*WHAT TO DO*
Transcribe all the data below exactly, leaving its pictures out.

(Revision tracking records)

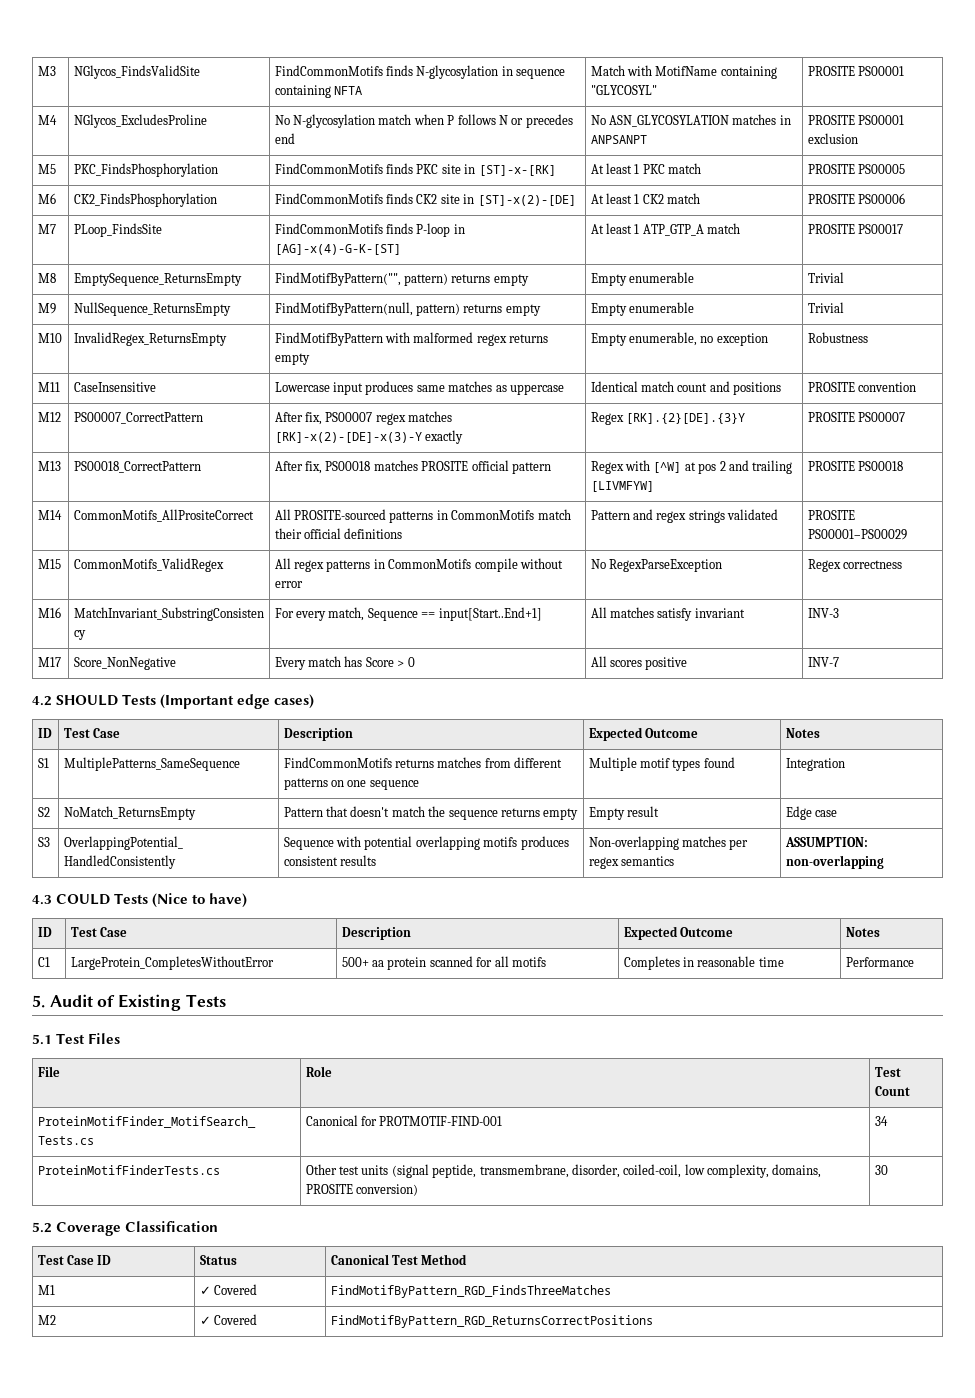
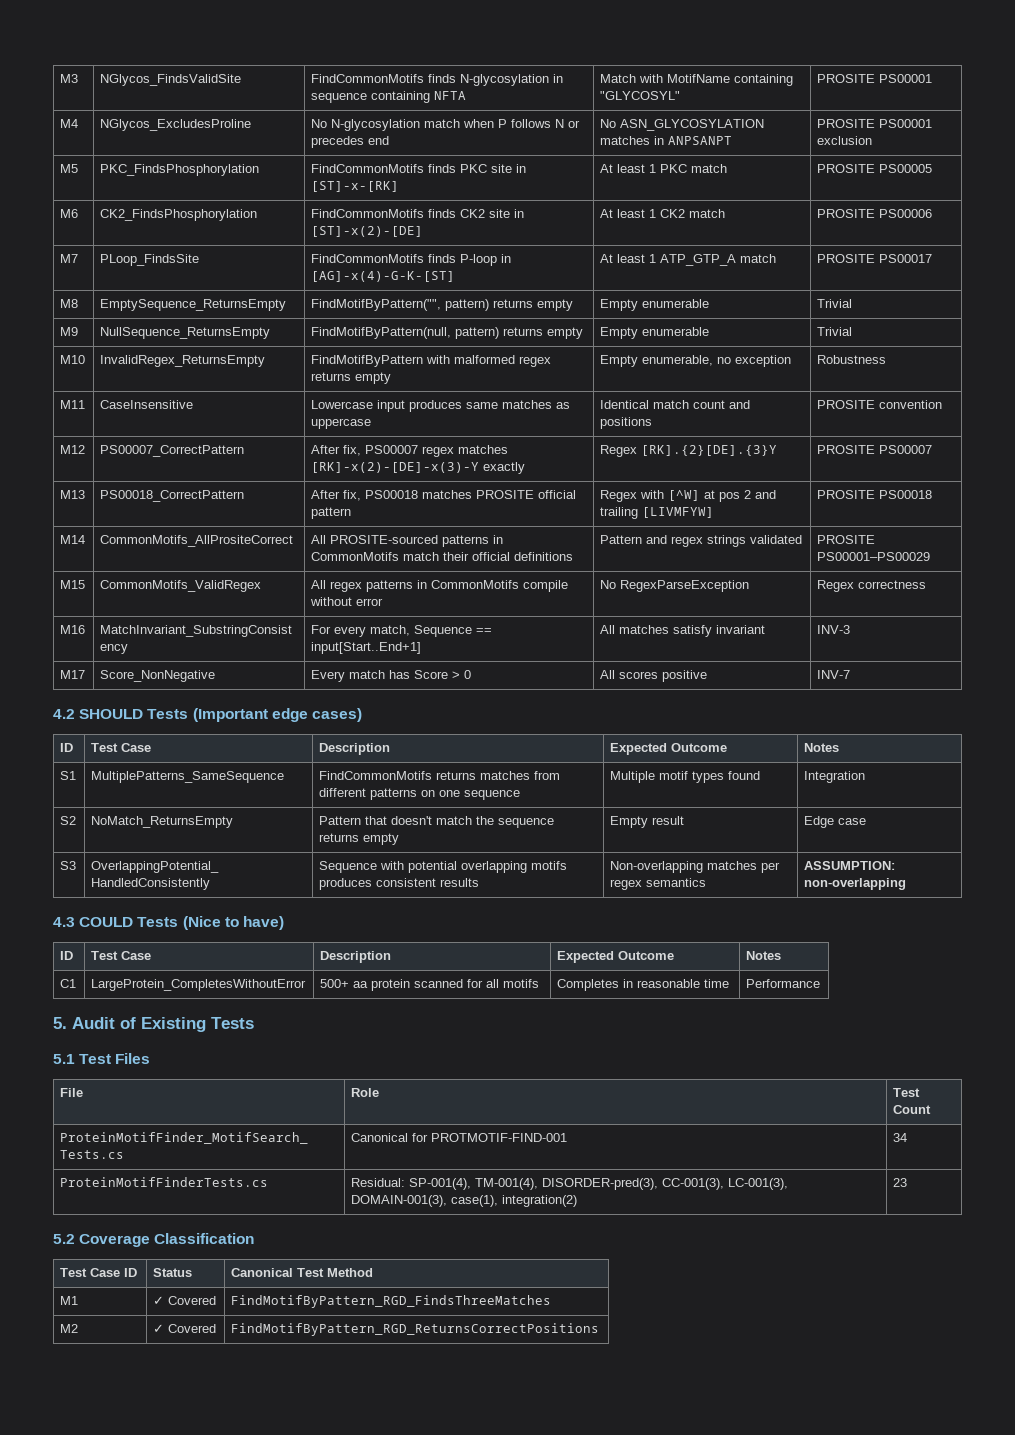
- ProteinMotifFinderTests.cs | Other test units (signal peptide, transmembrane, disorder, coiled-coil, low complexity, domains, PROSITE conversion) | 30
+ ProteinMotifFinderTests.cs | Residual: SP-001(4), TM-001(4), DISORDER-pred(3), CC-001(3), LC-001(3), DOMAIN-001(3), case(1), integration(2) | 23

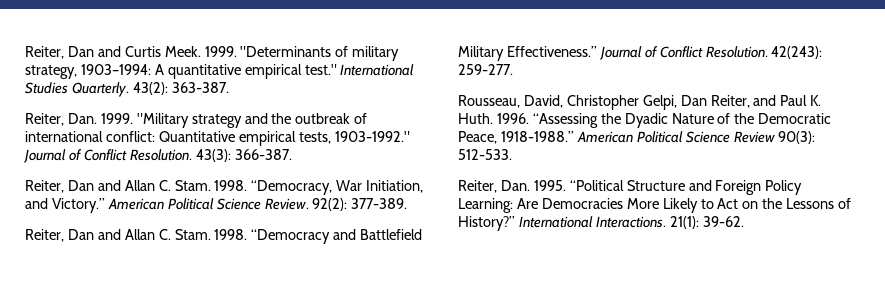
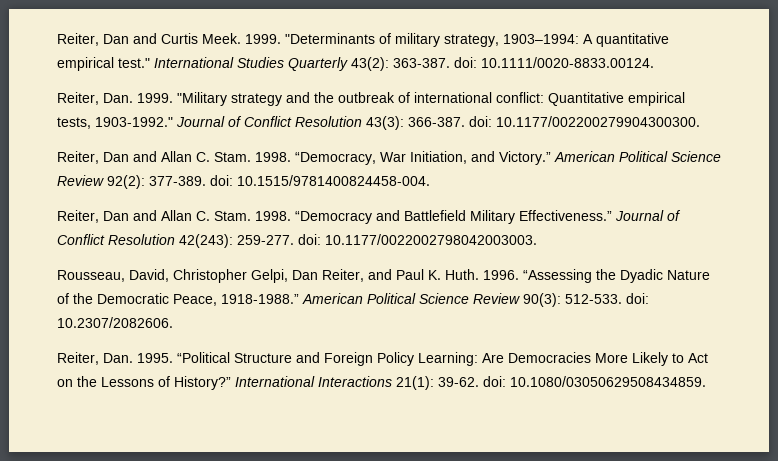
- International Studies Quarterly. 43(2): 363-387.
+ International Studies Quarterly 43(2): 363-387. doi: 10.1111/0020-8833.00124.
- Journal of Conflict Resolution. 43(3): 366-387.
+ Journal of Conflict Resolution 43(3): 366-387. doi: 10.1177/002200279904300300.
- American Political Science Review. 92(2): 377-389.
+ American Political Science Review 92(2): 377-389. doi: 10.1515/9781400824458-004.
- Journal of Conflict Resolution. 42(243): 259-277.
+ Journal of Conflict Resolution 42(243): 259-277. doi: 10.1177/0022002798042003003.
- American Political Science Review 90(3): 512-533.
+ American Political Science Review 90(3): 512-533. doi: 10.2307/2082606.
- International Interactions. 21(1): 39-62.
+ International Interactions 21(1): 39-62. doi: 10.1080/03050629508434859.

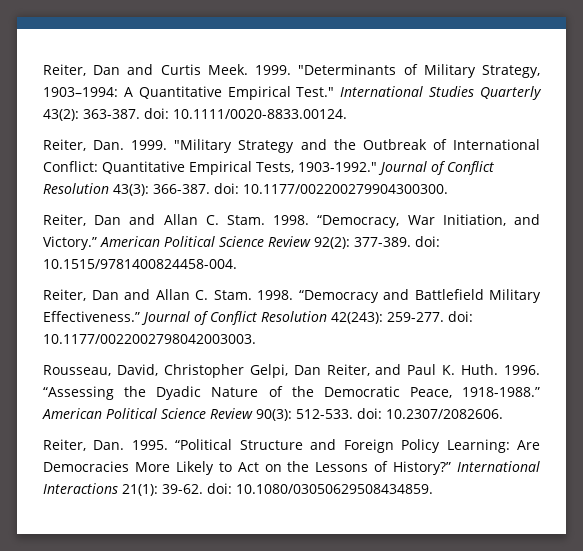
- "Determinants of military strategy, 1903–1994: A quantitative empirical test."
+ "Determinants of Military Strategy, 1903–1994: A Quantitative Empirical Test."
- "Military strategy and the outbreak of international conflict: Quantitative empirical tests, 1903-1992."
+ "Military Strategy and the Outbreak of International Conflict: Quantitative Empirical Tests, 1903-1992."

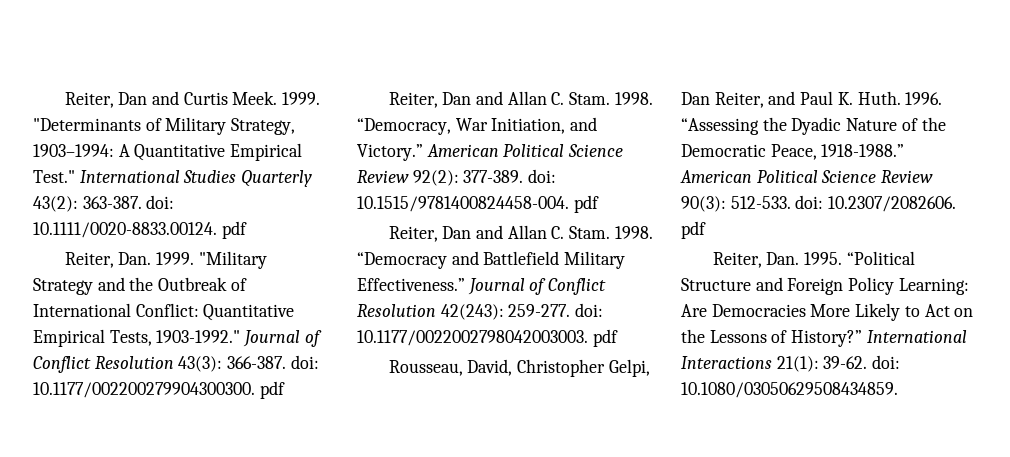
- International Studies Quarterly 43(2): 363-387. doi: 10.1111/0020-8833.00124.
+ International Studies Quarterly 43(2): 363-387. doi: 10.1111/0020-8833.00124. pdf
- Journal of Conflict Resolution 43(3): 366-387. doi: 10.1177/002200279904300300.
+ Journal of Conflict Resolution 43(3): 366-387. doi: 10.1177/002200279904300300. pdf
- American Political Science Review 92(2): 377-389. doi: 10.1515/9781400824458-004.
+ American Political Science Review 92(2): 377-389. doi: 10.1515/9781400824458-004. pdf
- Journal of Conflict Resolution 42(243): 259-277. doi: 10.1177/0022002798042003003.
+ Journal of Conflict Resolution 42(243): 259-277. doi: 10.1177/0022002798042003003. pdf
- American Political Science Review 90(3): 512-533. doi: 10.2307/2082606.
+ American Political Science Review 90(3): 512-533. doi: 10.2307/2082606. pdf

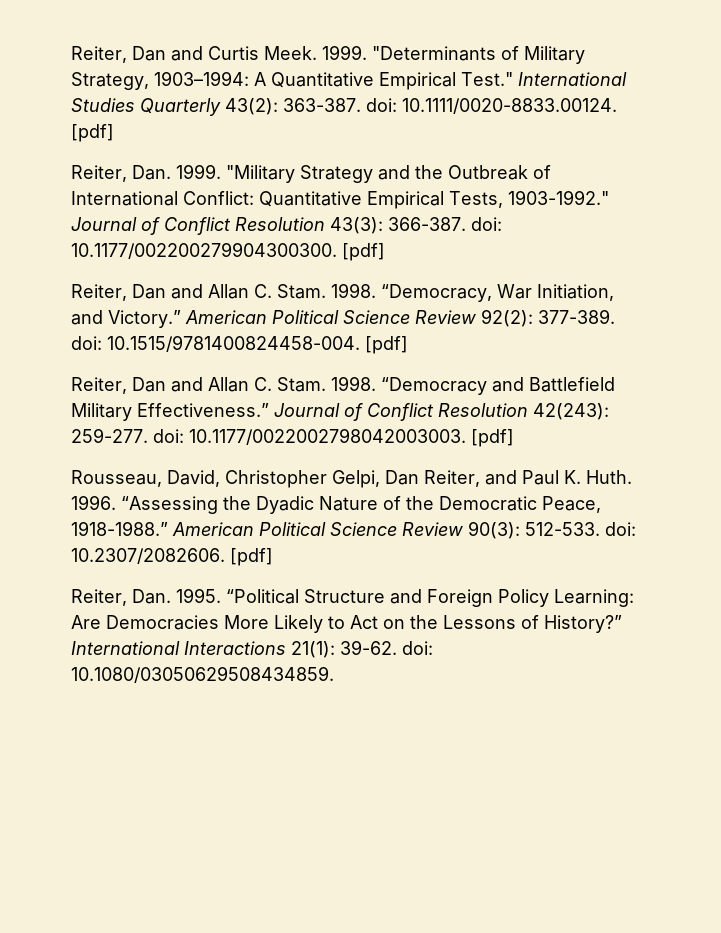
- International Studies Quarterly 43(2): 363-387. doi: 10.1111/0020-8833.00124. pdf
+ International Studies Quarterly 43(2): 363-387. doi: 10.1111/0020-8833.00124. [pdf]
- Journal of Conflict Resolution 43(3): 366-387. doi: 10.1177/002200279904300300. pdf
+ Journal of Conflict Resolution 43(3): 366-387. doi: 10.1177/002200279904300300. [pdf]
- American Political Science Review 92(2): 377-389. doi: 10.1515/9781400824458-004. pdf
+ American Political Science Review 92(2): 377-389. doi: 10.1515/9781400824458-004. [pdf]
- Journal of Conflict Resolution 42(243): 259-277. doi: 10.1177/0022002798042003003. pdf
+ Journal of Conflict Resolution 42(243): 259-277. doi: 10.1177/0022002798042003003. [pdf]
- American Political Science Review 90(3): 512-533. doi: 10.2307/2082606. pdf
+ American Political Science Review 90(3): 512-533. doi: 10.2307/2082606. [pdf]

*SOLUTION FOR THIS TASK*
- ProteinMotifFinderTests.cs | Other test units (signal peptide, transmembrane, disorder, coiled-coil, low complexity, domains, PROSITE conversion) | 30
+ ProteinMotifFinderTests.cs | Residual: SP-001(4), TM-001(4), DISORDER-pred(3), CC-001(3), LC-001(3), DOMAIN-001(3), case(1), integration(2) | 23

- International Studies Quarterly. 43(2): 363-387.
+ International Studies Quarterly 43(2): 363-387. doi: 10.1111/0020-8833.00124.
- Journal of Conflict Resolution. 43(3): 366-387.
+ Journal of Conflict Resolution 43(3): 366-387. doi: 10.1177/002200279904300300.
- American Political Science Review. 92(2): 377-389.
+ American Political Science Review 92(2): 377-389. doi: 10.1515/9781400824458-004.
- Journal of Conflict Resolution. 42(243): 259-277.
+ Journal of Conflict Resolution 42(243): 259-277. doi: 10.1177/0022002798042003003.
- American Political Science Review 90(3): 512-533.
+ American Political Science Review 90(3): 512-533. doi: 10.2307/2082606.
- International Interactions. 21(1): 39-62.
+ International Interactions 21(1): 39-62. doi: 10.1080/03050629508434859.

- "Determinants of military strategy, 1903–1994: A quantitative empirical test."
+ "Determinants of Military Strategy, 1903–1994: A Quantitative Empirical Test."
- "Military strategy and the outbreak of international conflict: Quantitative empirical tests, 1903-1992."
+ "Military Strategy and the Outbreak of International Conflict: Quantitative Empirical Tests, 1903-1992."

- International Studies Quarterly 43(2): 363-387. doi: 10.1111/0020-8833.00124.
+ International Studies Quarterly 43(2): 363-387. doi: 10.1111/0020-8833.00124. pdf
- Journal of Conflict Resolution 43(3): 366-387. doi: 10.1177/002200279904300300.
+ Journal of Conflict Resolution 43(3): 366-387. doi: 10.1177/002200279904300300. pdf
- American Political Science Review 92(2): 377-389. doi: 10.1515/9781400824458-004.
+ American Political Science Review 92(2): 377-389. doi: 10.1515/9781400824458-004. pdf
- Journal of Conflict Resolution 42(243): 259-277. doi: 10.1177/0022002798042003003.
+ Journal of Conflict Resolution 42(243): 259-277. doi: 10.1177/0022002798042003003. pdf
- American Political Science Review 90(3): 512-533. doi: 10.2307/2082606.
+ American Political Science Review 90(3): 512-533. doi: 10.2307/2082606. pdf

- International Studies Quarterly 43(2): 363-387. doi: 10.1111/0020-8833.00124. pdf
+ International Studies Quarterly 43(2): 363-387. doi: 10.1111/0020-8833.00124. [pdf]
- Journal of Conflict Resolution 43(3): 366-387. doi: 10.1177/002200279904300300. pdf
+ Journal of Conflict Resolution 43(3): 366-387. doi: 10.1177/002200279904300300. [pdf]
- American Political Science Review 92(2): 377-389. doi: 10.1515/9781400824458-004. pdf
+ American Political Science Review 92(2): 377-389. doi: 10.1515/9781400824458-004. [pdf]
- Journal of Conflict Resolution 42(243): 259-277. doi: 10.1177/0022002798042003003. pdf
+ Journal of Conflict Resolution 42(243): 259-277. doi: 10.1177/0022002798042003003. [pdf]
- American Political Science Review 90(3): 512-533. doi: 10.2307/2082606. pdf
+ American Political Science Review 90(3): 512-533. doi: 10.2307/2082606. [pdf]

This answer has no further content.